Today’s Gospel from Luke (4:21-30) is a continuation of last week’s Gospel, set in the synagogue at Nazareth. The people are amazed at him and at the same time incredulous, asking, “Isn't this the son of Joseph?” In other words, “What does this carpenter’s son think he’s doing? He can’t apply the Scriptures to himself, can he?”  esus responds by saying, “Surely you will quote me this proverb, ‘Physician, cure yourself,’ and say, ‘Do here in your native place the things that we heard were done in Capernaum.’” What is Jesus revealing in his reply?  Suppose you go to the doctor. The doctor tells you that you need to lose weight, but he himself is also overweight.  You might think: “Look’s who’s talking!” and dismiss the advice out of hand. You would be judging the validity of the doctor’s message based the appearance of the doctor. The fact of the matter, however, does not depend on your physician’s weight…it depends on yours. He is telling you the truth regardless of his physical appearance.

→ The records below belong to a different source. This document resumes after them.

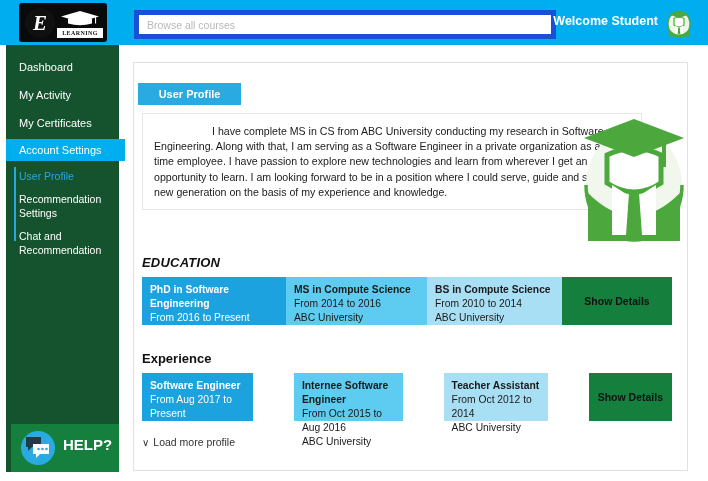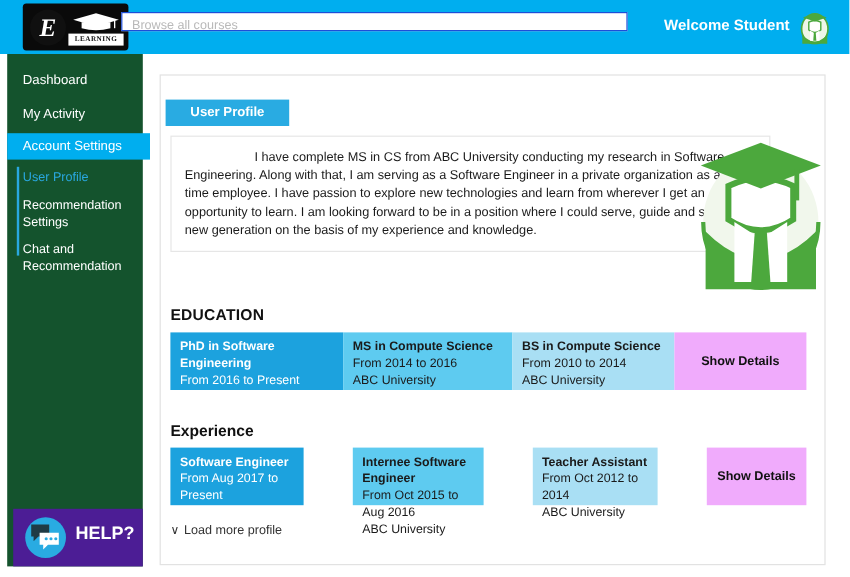--- a/index.html
+++ b/index.html
@@ -9,68 +9,68 @@
   
   .header{position:absolute;left:0;top:0;width:708px;height:45px;background:#00AEEF;}
   .logo{position:absolute;left:19px;top:3px;width:88px;height:39px;background:#0a0a0a;border-radius:3px;}
   .logo-e{position:absolute;left:6px;top:5px;width:30px;height:30px;border-radius:50%;background:#101010;
           color:#ffffff;font-family:"Liberation Serif",serif;font-style:italic;font-weight:bold;
           font-size:21px;line-height:30px;text-align:center;}
   .logo-cap{position:absolute;left:41px;top:7px;width:40px;height:16px;}
   .logo-word{position:absolute;left:38px;top:25px;width:46px;height:10px;background:#ffffff;color:#111;
              font-size:6px;font-weight:bold;letter-spacing:.4px;text-align:center;line-height:10px;
              font-family:"Liberation Serif",serif;}
-  .search{position:absolute;left:101px;top:10px;width:422px;height:16px;background:#ffffff;border:1px solid #1d4ed8;
+  .search{position:absolute;left:134px;top:10px;width:422px;height:29px;background:#ffffff;border:5px solid #1d4ed8;
           box-sizing:border-box;}
   .search input{width:100%;height:100%;border:0;outline:0;background:transparent;padding:0 8px;box-sizing:border-box;
           font-family:"Liberation Sans",sans-serif;font-size:10.5px;color:#333;}
   .search input::placeholder{color:#b9b9b9;}
   .welcome{position:absolute;right:50px;top:14px;color:#ffffff;font-size:12.5px;font-weight:bold;}
   .hdr-avatar{position:absolute;right:16px;top:9px;width:26px;height:28px;}
 
   
   .sidebar{position:absolute;left:6px;top:45px;width:113px;height:427px;background:#14532d;}
   .nav-item{height:24px;line-height:24px;color:#ffffff;font-size:11px;padding-left:13px;box-sizing:border-box;
             margin-top:4px;}
   .nav-item:first-child{margin-top:10px;}
   .nav-item.active{background:#00AEEF;color:#ffffff;font-weight:normal;height:22px;line-height:22px;width:119px;}
   .submenu{position:relative;margin-top:8px;padding-left:13px;}
   .submenu:before{content:"";position:absolute;left:8px;top:-2px;width:2px;height:74px;background:#29A8E0;}
   .sub-item{color:#ffffff;font-size:10.5px;line-height:14px;margin-bottom:9px;}
   .sub-item.current{color:#29A8E0;}
 
   
-  .help{position:absolute;left:11px;top:424px;width:108px;height:48px;background:#4c1d95;}
+  .help{position:absolute;left:11px;top:424px;width:108px;height:48px;background:#15803d;}
   .help-circle{position:absolute;left:10px;top:7px;width:34px;height:34px;border-radius:50%;background:#29ABE2;}
   .help-text{position:absolute;left:52px;top:12px;color:#ffffff;font-size:15px;font-weight:bold;}
 
   
   .panel{position:absolute;left:133px;top:62px;width:555px;height:409px;background:#ffffff;border:1px solid #e2e2e2;
          box-sizing:border-box;}
   .tab{position:absolute;left:4px;top:20px;width:103px;height:22px;background:#29ABE2;color:#ffffff;font-size:11px;
        font-weight:bold;text-align:center;line-height:22px;}
 
   .bio{position:absolute;left:8px;top:50px;width:500px;min-height:86px;border:1px solid #e6e6e6;box-sizing:border-box;
        padding:10px 11px 9px 11px;color:#1a1a1a;font-size:10.6px;line-height:15.2px;text-align:left;}
   .bio .indent{padding-left:58px;}
   .profile-pic{position:absolute;left:440px;top:48px;width:120px;height:135px;}
 
   .sec-title{position:absolute;left:8px;font-weight:bold;color:#111;}
-  .sec-edu{top:192px;font-size:13px;letter-spacing:.2px;}
+  .sec-edu{top:192px;font-size:13px;letter-spacing:.2px;font-style:italic;}
   .sec-exp{top:288px;font-size:13px;}
 
   .card-row{position:absolute;left:8px;width:530px;height:48px;display:flex;}
   .row-edu{top:214px;}
   .row-exp{top:310px;gap:41px;}
   .card{padding:6px 0 0 8px;box-sizing:border-box;font-size:10.3px;color:#1a1a1a;line-height:14px;}
   .card .t{font-weight:bold;}
   .c1{width:144px;background:#1CA2DE;color:#ffffff;}
   .c2{width:141px;background:#5ECBF0;}
   .c3{width:135px;background:#A9DFF4;}
-  .c4{width:110px;background:#f0abfc;display:flex;align-items:center;justify-content:center;padding:0;
+  .c4{width:110px;background:#15803d;display:flex;align-items:center;justify-content:center;padding:0;
       font-size:10.5px;font-weight:bold;color:#111;}
 
   .load-more{position:absolute;left:8px;top:373px;font-size:10.5px;color:#333;}
   .load-more .chev{font-size:10px;margin-right:4px;}
 </style>
 </head>
 <body>
 
 <div class="app">
 
@@ -99,20 +99,21 @@
       <path d="M8,9.5 Q13,6.5 18,9.5 L18,16 Q13,20 8,16 Z" fill="#ffffff" stroke="#4CA83D" stroke-width="1.2"></path>
       <polygon points="13,2 23,5.5 13,9 3,5.5" fill="#4CA83D"></polygon>
       <path d="M9,16.5 L13,19 L17,16.5 L17,25 L9,25 Z" fill="#ffffff"></path>
       <polygon points="12.2,18.5 13.8,18.5 14.3,25 11.7,25" fill="#4CA83D"></polygon>
     </svg>
   </div>
 
   <div class="sidebar">
     <div class="nav-item">Dashboard</div>
     <div class="nav-item">My Activity</div>
+    <div class="nav-item">My Certificates</div>
     <div class="nav-item active">Account Settings</div>
 
     <div class="submenu">
       <div class="sub-item current">User Profile</div>
       <div class="sub-item">Recommendation Settings</div>
       <div class="sub-item">Chat and Recommendation</div>
     </div>
   </div>
 
   <div class="help">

We are often prejudiced by appearances, and the Nazareans were as well. Essentially, they judged Jesus’ message by his appearance among them as a simple carpenter. Their attitude was something like: “Don’t you presume to speak to us.  Don’t you tell us how to live, what things mean, or who God is.” 

Interestingly, Jesus does not get upset when they discount what he says because they think they know him. Instead, he implies that their dismissal is due to their lack of faith. He does this by likening them to the people of Israel during the time of Elijah and Elisha; the people worshipped false gods, as did their leaders. At this comparison, the Nazareans’ incredulity turns to rage, and they want to throw Jesus off a cliff, but he simply passes through them and goes away.

Jesus is perfectly clear about who he is and what he is about. That is the connection between the Gospel and today’s first reading from Jeremiah (1:4-5, 17-19). Jesus perfectly fulfills this passage, which speaks of the prophet Jeremiah as a prophet to the nations who will withstand those who fight against him. It is a paradigmatic text for all truth-tellers. Jesus said of himself, “I am the way, and the truth, and the life” (John 14:6). Walking in the truth, living in the truth, is one important way of living a life united to Jesus Christ. This allows us to be strong in his strength, not our own, and to be willing to suffer for the truth, as he did.

That ties in very well with today’s second reading, Saint Paul’s hymn to charity in 1 Corinthians 12:31-13:13. In this famous passage, Saint Paul gives a detailed description of the manifestation of love, that is, of what love does, not what it feels like. You will notice that there is a lot of sacrifice in his description. Most people are willing to love in this way only if they are convinced that it is worth it, meaning, that there is truth in what they love. This can be applied to all sorts of areas of life, but most importantly faith, family, and friendship. Saint Paul’s point is that if we love family and friends, it is going to show up in our lives through patience, kindness, generosity, humility, courtesy, selflessness, meekness, and forgiveness. If these are not evident in relationships, look at what is there. Envy, strife, bitterness, foul temper? Those are areas where you and I are being called to love better. The other option is to throw Saint Paul (and Jesus) out of town.